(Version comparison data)
○ ○ ○ ○
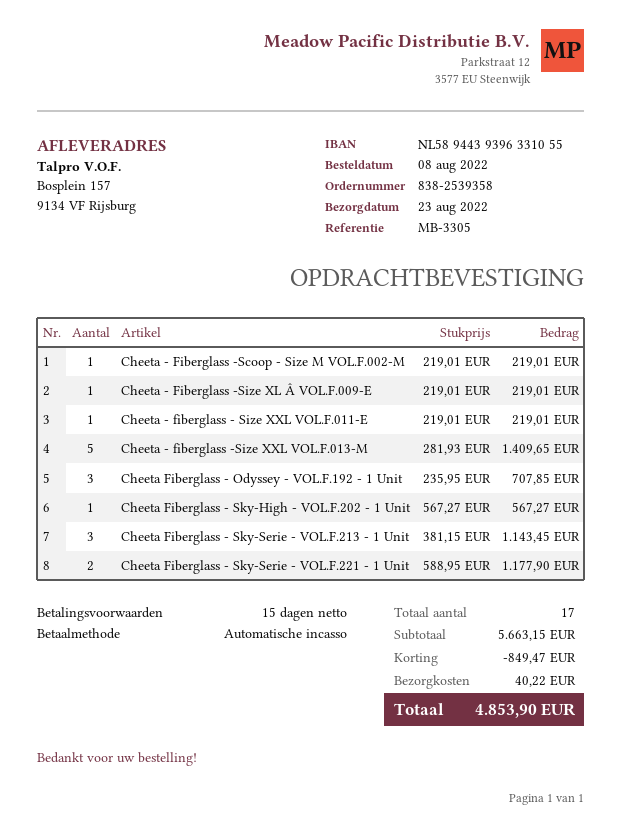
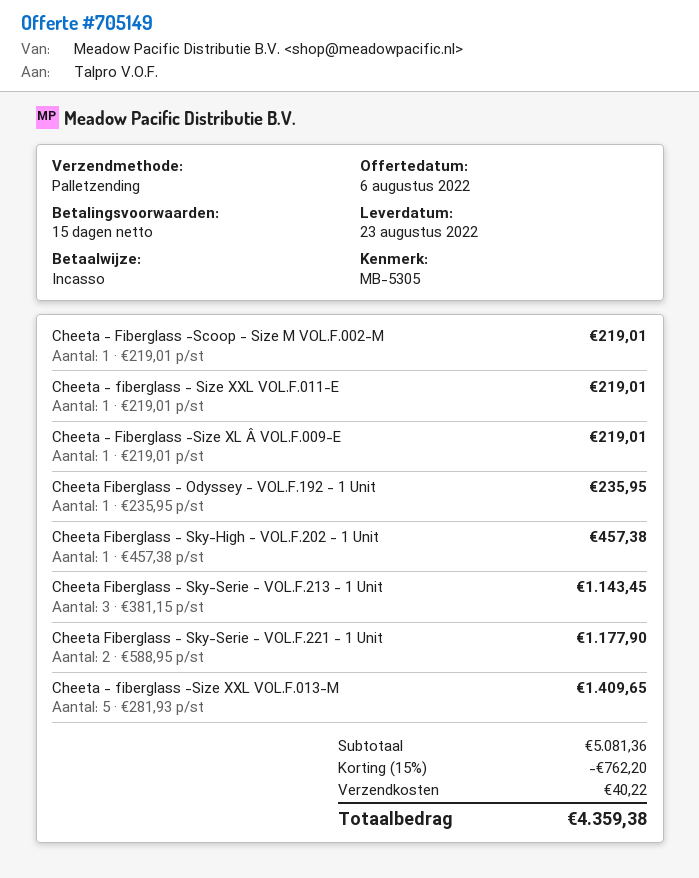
reference: MB-3305 -> MB-5305
Cheeta Fiberglass - Odyssey - VOL.F.192 - 1 Unit: 3 x 235.95 = 707.85 -> 1 x 235.95 = 235.95
Cheeta Fiberglass - Sky-High - VOL.F.202 - 1 Unit: 1 x 567.27 = 567.27 -> 1 x 457.38 = 457.38
subtotal: 5663.15 -> 5081.36
discount: 849.47 -> 762.20
total: 4853.90 -> 4359.38

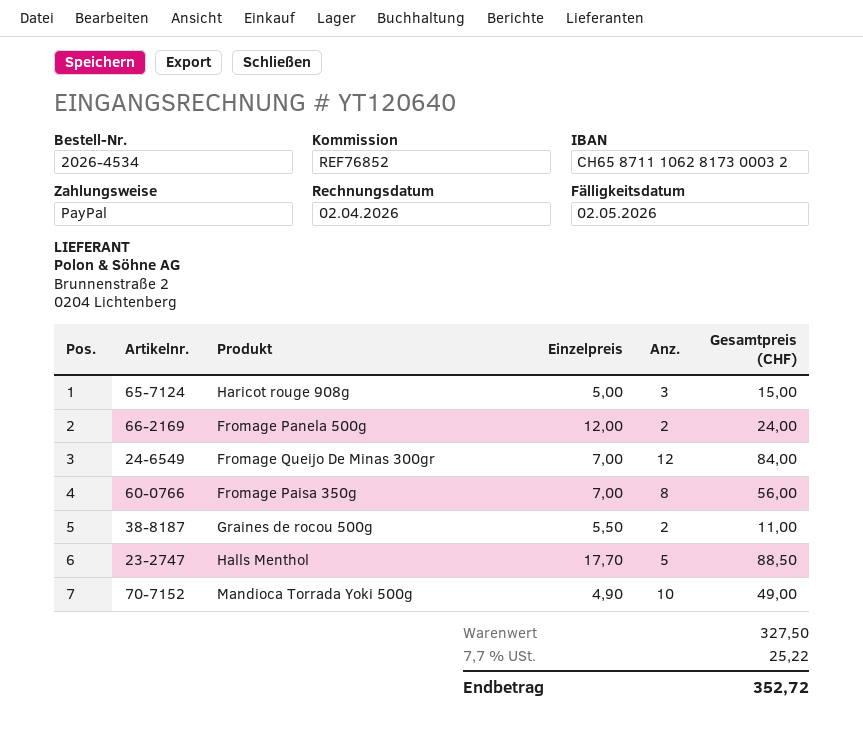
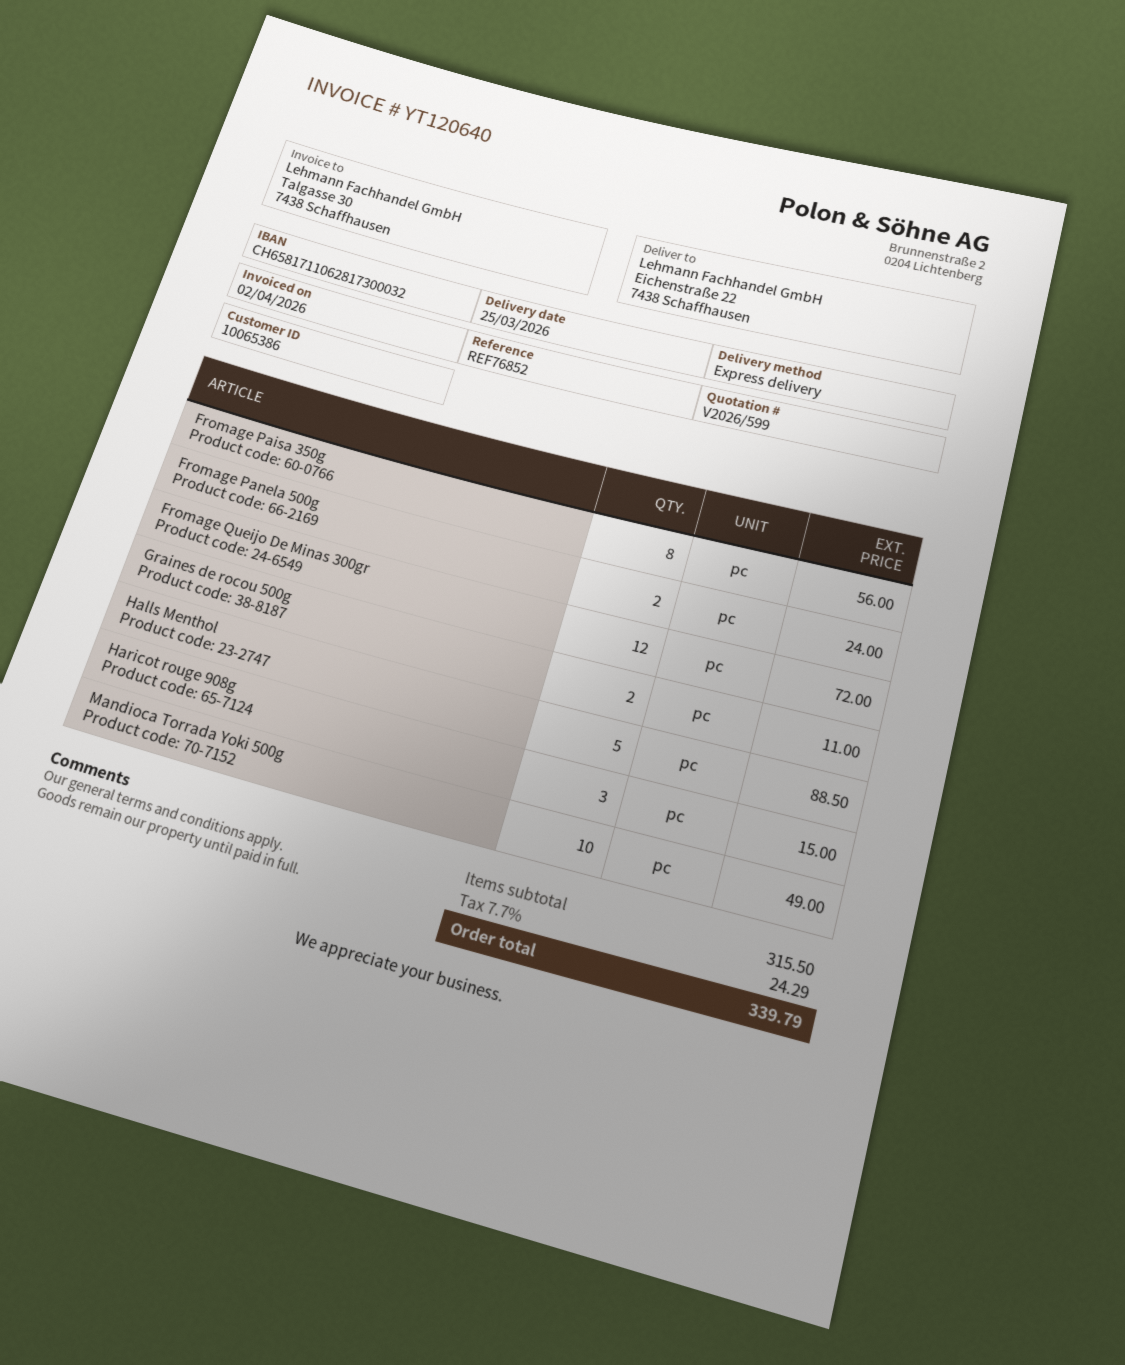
bank account: CH6587111062817300032 -> CH6581711062817300032
Fromage Queijo De Minas 300gr: 12 for 84.00 -> 12 for 72.00
subtotal: 327.50 -> 315.50
tax: 7.7% = 25.22 -> 7.7% = 24.29
total: 352.72 -> 339.79

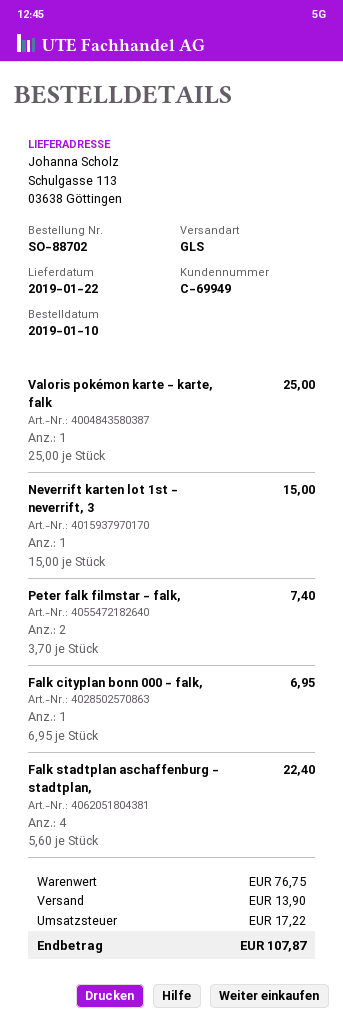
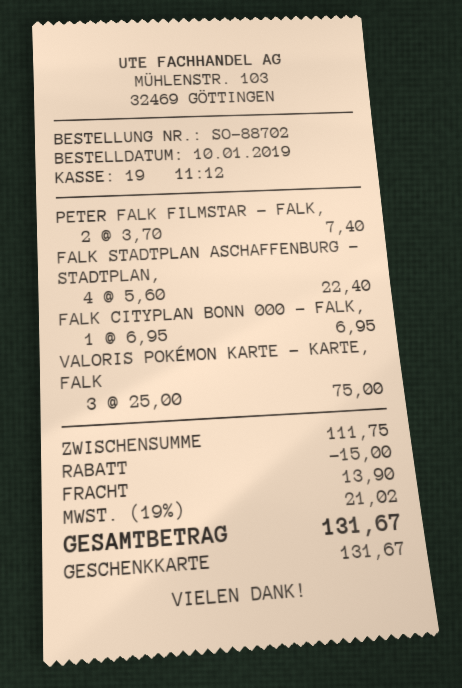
Valoris pokémon karte - karte, falk: 1 x 25.00 = 25.00 -> 3 x 25.00 = 75.00
Neverrift karten lot 1st - neverrift, 3: 1 x 15.00 = 15.00 -> none
subtotal: 76.75 -> 111.75
discount: none -> 15.00
tax: 17.22 -> 21.02
total: 107.87 -> 131.67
○ ○ ○ ○
Task details: Please copy each line of the records above in which the word "discount" can be found.

Exercise solution:
discount: 849.47 -> 762.20
discount: none -> 15.00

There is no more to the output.